Paul Hodes on Gay Marriage

Last Updated : Sep 28, 2010


Congressman Hodes states that he supports marriage equality for same-sex couples. He states that he supports the repeal of the Defense of Marriage Act, and the repeal of Don't Ask, Don't Tell.


Campaign Website Statements

Supports marriage equality.
Paul celebrated the enactment of New Hampshire’s marriage equality law. In 2009, Paul cheered the passage of legislation allowing marriage equality in New Hampshire: “I am pleased with the result reached by our Legislature and Governor. This legislation will ensure that all Granite-Staters have equal rights under the law.” Paul continued, “This law is consistent with the spirit of New Hampshire expressed in our state motto, ‘Live Free or Die.’”

Will push to repeal the Defense of Marriage Act (DOMA).
Paul is a leader in the fight to repeal the Defense of Marriage Act, which places a federal ban on gay marriage: “I'm unequivocal about my stand on repealing the Defense of Marriage Act. We all come from the same place. It's time to put an end to discrimination in this country.”

Will push to repeal the policy of Don’t Ask, Don’t Tell (DADT).
Paul supports the repeal of the outmoded and unjust Don’t Ask, Don’t Tell Policy. The policy has unjustly led to the discharge of approximately 13,000 service members since it was implemented in 1993. At a time when our nation has been engaged in multiple wars, no qualified individual should be forced to leave the military for revealing their identity. Paul believes our military will be made stronger by allowing men and women to serve their country freely and openly.

Voting Record

Don't Ask, Don't Tell

In 2010, the House voted to overturn the policy of don't ask, don't tell. Paul Hodes voted in favor of repealing Don't Ask, Don't Tell.

Paul Hodes voted in favor of repealing Don't Ask, Don't Tell.

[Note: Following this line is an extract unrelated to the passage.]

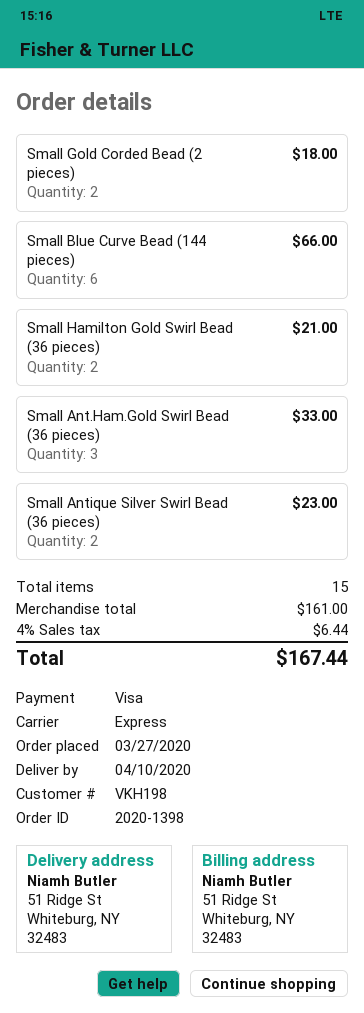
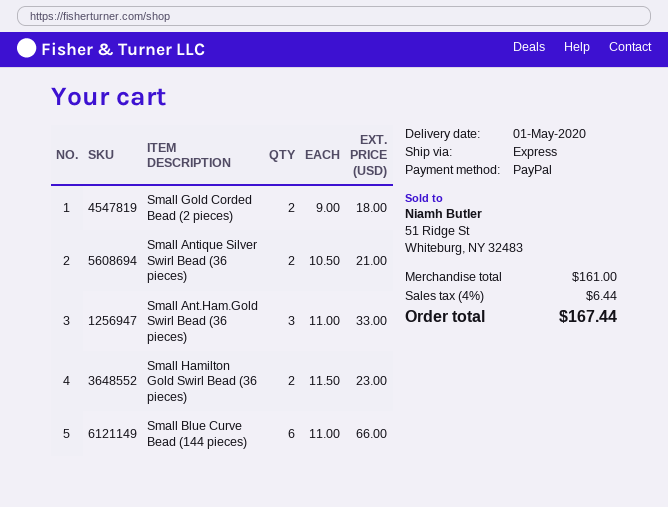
delivery date: 2020-04-10 -> 2020-05-01
payment method: Visa -> PayPal
Small Hamilton Gold Swirl Bead (36 pieces): 2 for 21.00 -> 2 for 23.00
Small Antique Silver Swirl Bead (36 pieces): 2 for 23.00 -> 2 for 21.00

Sponsored and Cosponsored Legislation

Session-111; Bill Number-H R 3567; Respect for Marriage Act of 2009 - Cosponsor

Amends the Defense of Marriage Act to repeal provisions allowing states, territories, possessions of the United States, or Indian tribes to give no effect to a public act, record, or judicial proceeding of any other such entity respecting a relationship between persons of the same sex that is treated as a marriage under that entity's laws or a right or claim arising from such relationship. Amends the federal rules of construction added by such Act concerning the definitions of "marriage" and "spouse" to provide that, for purposes of any federal law in which marital status is a factor, an individual shall be considered married if that individual's marriage is valid in the state where the marriage was entered into or, in the case of a marriage entered into outside any state, if the marriage is valid in the place where entered into and the marriage could have been entered into in a state.